LIHUE — Chris Holmes, owner of Kauai Bound in Kalapaki, said business has been good. Really good.
This month, he’s on track for a 30-percent increase in activity at his golf and beach gear rental and sales establishment.
“I think it’s because of the number of cruise ships that are coming in and planes coming in,” he said.
He’s right. And more people are on the way.
A University of Hawaii research organization is forecasting a slight decrease in visitor stay times and an increase in visitor arrivals for Kauai through 2017.
The Economic Research Organization at The University of Hawaii said in its county forecast that tourism will see additional healthy gains on the Neighbor Islands for the next two years, before rising occupancy and costs begin to bring down growth rates.
The average length of stay for visitors in 2012 on Kauai was 7.53 days and increased slightly to 7.64 in 2013. It’s forecast at 7.7 days this year.
Carl Bonham, UHERO executive director and UH economics professor, attributes the length of visitor stay to the value of traveling to Hawaii combined with visitors staying in non-traditional vacation units.
“It’s also a reflection of the value of coming to Hawaii,” he said. “You take a long flight to get here and if you can afford to, you stay as long as you can.”
Bonham said occupancy at hotels have not peaked.
“The reported occupancy data still has occupancy rate in the 70-percent range, so there’s still some room there to accommodate additional visitors,” he said.
UHERO forecasts visitor arrivals to Kauai to increase to 3.8 percent this year, 3.7 percent in 2016 and 1.9 percent in 2017.
Last year, about 1.1 million visitors came to Kauai, with over half coming by way of commercial flights.
“You’re seeing growth in the forecasted job growth in large areas that service visitor industry,” he said.
Hoang Phan, a visitor from the San Francisco Bay Area, was at Kalapaki beach with his family Tuesday afternoon. He said visiting the island for the first time is the top reason for his family’s nine-night stay.
“We wanted to have enough time to really hit all the sites that we want to cover,” he said. “If we’ve been there before (for vacation), if we’re doing a short road trip somewhere, it’s shorter. For a new location, definitely we’re looking at a longer stay.”

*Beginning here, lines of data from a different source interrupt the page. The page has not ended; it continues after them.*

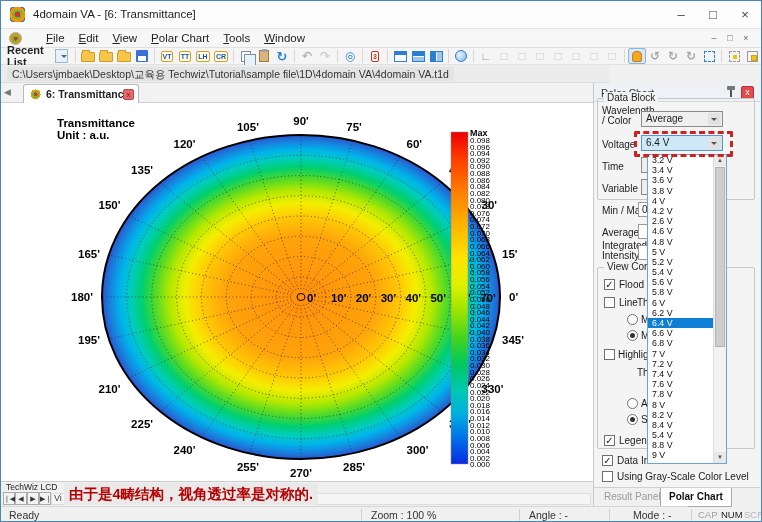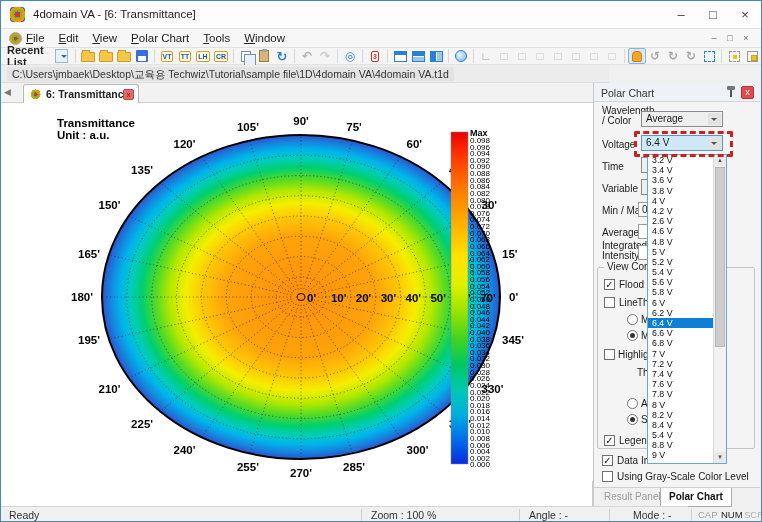--- a/index.html
+++ b/index.html
@@ -7,21 +7,21 @@
   #win{position:relative;width:762px;height:522px;background:#f0f0f0;border:1px solid #4a86b8;overflow:hidden;}
   
   #titlebar{position:absolute;left:0;top:0;width:760px;height:28px;background:#fdfdfd;border-bottom:1px solid #e3e3e3;}
   #app-icon{position:absolute;left:9px;top:6px;width:15px;height:15px;border-radius:3px;background:radial-gradient(circle at 50% 50%, #e03030 0 3px, #57c443 3px 5px, #f59300 5px 8px, #2a6fb8 8px);}
   #title-text{position:absolute;left:32px;top:7px;font-size:11.5px;color:#222;}
   .winbtn{position:absolute;top:0;width:32px;height:27px;text-align:center;font-size:13px;color:#444;line-height:27px;}
   
   #menubar{position:absolute;left:0;top:28px;width:760px;height:19px;background:#f7f7f7;border-bottom:1px solid #e0e0e0;}
   #menu-icon{position:absolute;left:8px;top:3px;width:13px;height:13px;border-radius:50%;background:radial-gradient(circle at 50% 50%, #e03030 0 2px, #57c443 2px 4px, #f59300 4px 6px, #d8e8f8 6px);border:1px solid #9ab;}
   .menu-item{position:relative;float:left;font-size:11.5px;color:#222;padding:3px 7px;}
-  #menu-items{margin-left:18px;height:19px;}
+  #menu-items{margin-left:38px;height:19px;}
   .mdi{position:absolute;top:3px;width:14px;height:13px;font-size:9px;line-height:13px;text-align:center;color:#666;}
   
   #toolbar{position:absolute;left:0;top:47px;width:760px;height:17px;background:#f5f5f5;border-bottom:1px solid #e2e2e2;display:flex;align-items:center;padding-left:6px;}
   #recent-label{font-size:11px;font-weight:bold;color:#222;margin-right:6px;}
   #recent-combo{width:17px;height:14px;border:1px solid #9db8cc;background:#e8f0f8;position:relative;margin-right:4px;}
   #recent-combo:after{content:"";position:absolute;left:5px;top:5px;border:3px solid transparent;border-top-color:#44688c;}
   .tsep{width:1px;height:14px;background:#d8d8d8;margin:0 3px;}
   .tbtn{width:18px;height:16px;display:flex;align-items:center;justify-content:center;position:relative;flex:0 0 auto;}
   .tbtn.active{background:#d6e9f8;border:1px solid #8ab6dc;border-radius:2px;}
   .ic-folder{width:14px;height:10px;background:#f7c648;border:1px solid #caa02c;border-radius:1px;position:relative;margin-top:2px;}
@@ -411,29 +411,42 @@
           <text x="469" y="318.04" font-size="8" fill="#000">0.014</text>
           <text x="469" y="324.66" font-size="8" fill="#000">0.012</text>
           <text x="469" y="331.28000000000003" font-size="8" fill="#000">0.010</text>
           <text x="469" y="337.9" font-size="8" fill="#000">0.008</text>
           <text x="469" y="344.52" font-size="8" fill="#000">0.006</text>
           <text x="469" y="351.14" font-size="8" fill="#000">0.004</text>
           <text x="469" y="357.76" font-size="8" fill="#000">0.002</text>
           <text x="469" y="364.38" font-size="8" fill="#000">0.000</text>
         </svg>
     </div>
+    <div id="hstrip">
+      <span id="product-label">TechWiz LCD</span>
+      <div id="htrack"></div>
+      <div class="navbtn" style="left:2px;">❘◀</div>
+      <div class="navbtn" style="left:14px;">◀</div>
+      <div class="navbtn" style="left:26px;">▶</div>
+      <div class="navbtn" style="left:38px;">▶❘</div>
+      <span id="sheet-tab">Vi</span>
+      <div id="annotation">由于是4畴结构，视角透过率是对称的.</div>
+    </div>
   </div>
 
   <div id="panel">
     <div id="ptitle">
       <span id="ptitle-text">Polar Chart</span>
       <div id="pin"></div>
       <div id="pclose">x</div>
     </div>
 
+    <div class="fieldset" style="left:3px;top:15px;width:158px;height:102px;">
+      <span class="leg">Data Block</span>
+    </div>
     <div class="plabel" style="left:8px;top:23px;line-height:10px;">Wavelength
 / Color</div>
     <div class="combo" style="left:47px;top:28px;"><span>Average</span><span class="arr"></span></div>
     <div class="plabel" style="left:8px;top:56px;">Voltage</div>
     <div class="combo sel" style="left:47px;top:52px;"><span>6.4 V</span><span class="arr"></span></div>
     <div class="plabel" style="left:8px;top:78px;">Time</div>
     <div class="combo" style="left:47px;top:74px;">
         <span class="arr"></span>
       </div>
     <div class="plabel" style="left:8px;top:100px;">Variable</div>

Sue Kanoho, Kauai Visitors Bureau executive director, said visitor growth will be a challenge with Island Air pulling operations from Kauai.
“That’s going to limit the Mainland flights that go through Honolulu for getting to Kauai,” she said. “The good news is we have direct flights.”
Kanoho said Kauai has had headway with an increase of Korean visitors.
“What we did notice is that Korea has 1,000 people last year and this year they have 2,000,” she said.
The U.S. and Canada alone totaled just under a million visitors last year at 984,000 people, while visitors from Asia outside of Japan totaled a little over 10,000.
Bonham said that although Island Air will not be offering inter-island flights from Kauai, direct flights from the Mainland will sustain growth.
“That makes it more challenging in the inter-island market, but the really big news for this summer and into the fall is an increase in direct flights from the Mainland,” he said.
Bonham said visitors have more spending money because of low fuel bills, like gas prices.
“You’re starting to see an increase in consumer confidence in the U.S,” he said.
Bonham said the increased number of jobs is another contributing factor to more visitor spending this summer.
“Consumers are more optimistic on job prospects,” he said. “All that comes together looking like it’s going to be a strong summer. Hopefully with increased spending, increased arrivals.”
Bonham said rising costs and infrastructure problems might deter visitors from the island.
“Another thing that we’ve talked about some with people on Kauai is overall problems with infrastructure,” he said. “It’s a burden for residents as well who deal with traffic jams and congestion that’s associated with peak summer months.”